- jeudi 9 octobre 2014
Mercredi 8 octobre 2014. Les membres du Conseil économique, social et culturel (CESC) ont accueilli ce matin le Président Edouard FRITCH et l’ensemble des membres de son gouvernement lors d’une séance solennelle instituée dans le cadre d’une rencontre protocolaire.
Dans son discours de bienvenue, le Président Angelo FREBAULT a déclaré : « Nous sommes tous ici honorés de votre présence qui témoigne de l’intérêt que vous portez à notre institution. Je profite également de cette occasion pour vous adresser nos chaleureuses félicitations et vous faire part de notre volonté, toujours renouvelée, de vous accompagner dans ce contexte économique difficile pour redynamiser la Polynésie française et redonner de l’espoir à nos concitoyens… Je suis intimement persuadé que la complémentarité du travail réalisé par nos institutions contribue à la reconstruction de notre pays et au bénéfice premier de la population. Monsieur le Président de la Polynésie française, nous connaissons votre attachement à la concertation, au dialogue et au partenariat entre les pouvoirs publics et les partenaires sociaux.Soyez assuré de notre entière adhésion à cette démarche ! ».

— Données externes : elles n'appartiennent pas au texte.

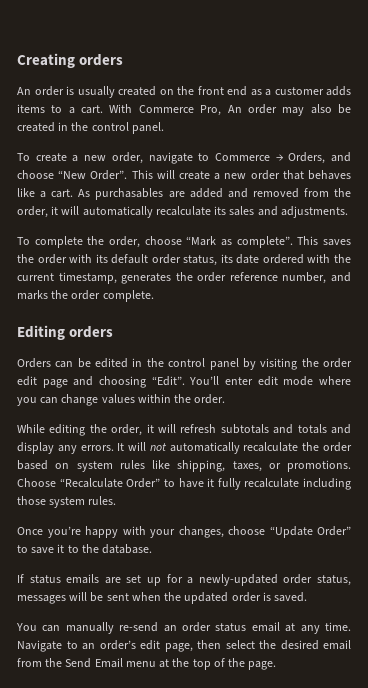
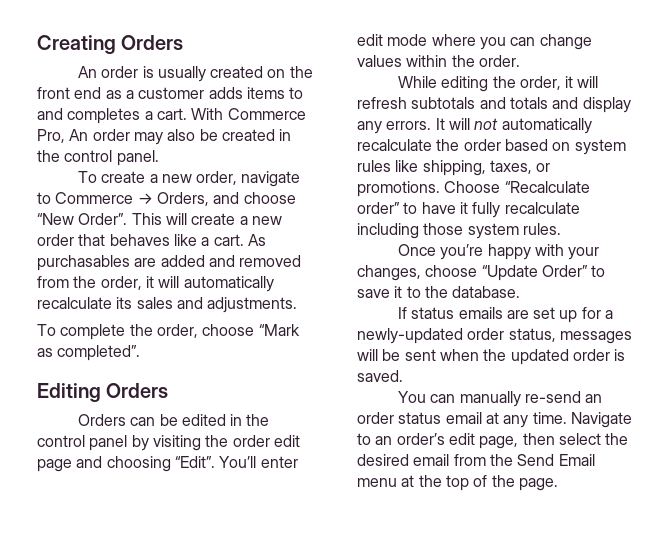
- Creating orders
+ Creating Orders
- An order is usually created on the front end as a customer adds items to a cart.
+ An order is usually created on the front end as a customer adds items to and completes a cart.
- To complete the order, choose “Mark as complete”. This saves the order with its default order status, its date ordered with the current timestamp, generates the order reference number, and marks the order complete.
+ To complete the order, choose “Mark as completed”.
- Editing orders
+ Editing Orders
- Choose “Recalculate Order” to have it fully recalculate including those system rules.
+ Choose “Recalculate order” to have it fully recalculate including those system rules.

Dans son allocution, le Président Edouard FRITCH a exprimé son attachement au dialogue et à la concertation : « La présence de tout le gouvernement à mes côtés, ce matin, au sein de cette institution, est le signe fort que nous voulons adopter une gouvernance basée sur la concertation, le dialogue et la recherche des meilleures solutions pour le bien-être de nos populations… Le politique seul ne produit pas nécessairement la meilleure des propositions pour notre pays et ses habitants. Vous aussi, acteurs de la vie économique, sociale et culturelle, vous avez vos expériences, vos constats, vos analyses et votre vision. Vous ne vous attardez pas forcément sur les mêmes éléments que nous. L’acteur économique ne s’attarde pas sur les mêmes préoccupations que le politique. L’acteur social ne s’attarde pas sur les mêmes éléments d’intérêt que le chef d’entreprise ou le politique. ».

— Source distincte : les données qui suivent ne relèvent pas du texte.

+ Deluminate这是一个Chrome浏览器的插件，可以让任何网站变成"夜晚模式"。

Dans le cadre de la crise économique et des grands projets d’aménagement à réaliser, il a évoqué le problème du coût de la main-d’œuvre locale : « J’affirme et je l’ai écrit dans mon « manifeste pour la dignité » qu’il y a réellement un problème de compétitivité économique dans notre pays dû notamment, au coût important de la main d’œuvre en Polynésie française. Ne vous méprenez pas. Je n’ai pas dit que le smig est trop élevé. Je dis que le coût global du travail est élevé…. J’ai demandé au ministre du travail d’amorcer la réflexion, avec vous en concertation tripartite, sur la question de la cherté de la main d’œuvre en Polynésie française et les remèdes possibles à cette réalité handicapante pour notre économie. ».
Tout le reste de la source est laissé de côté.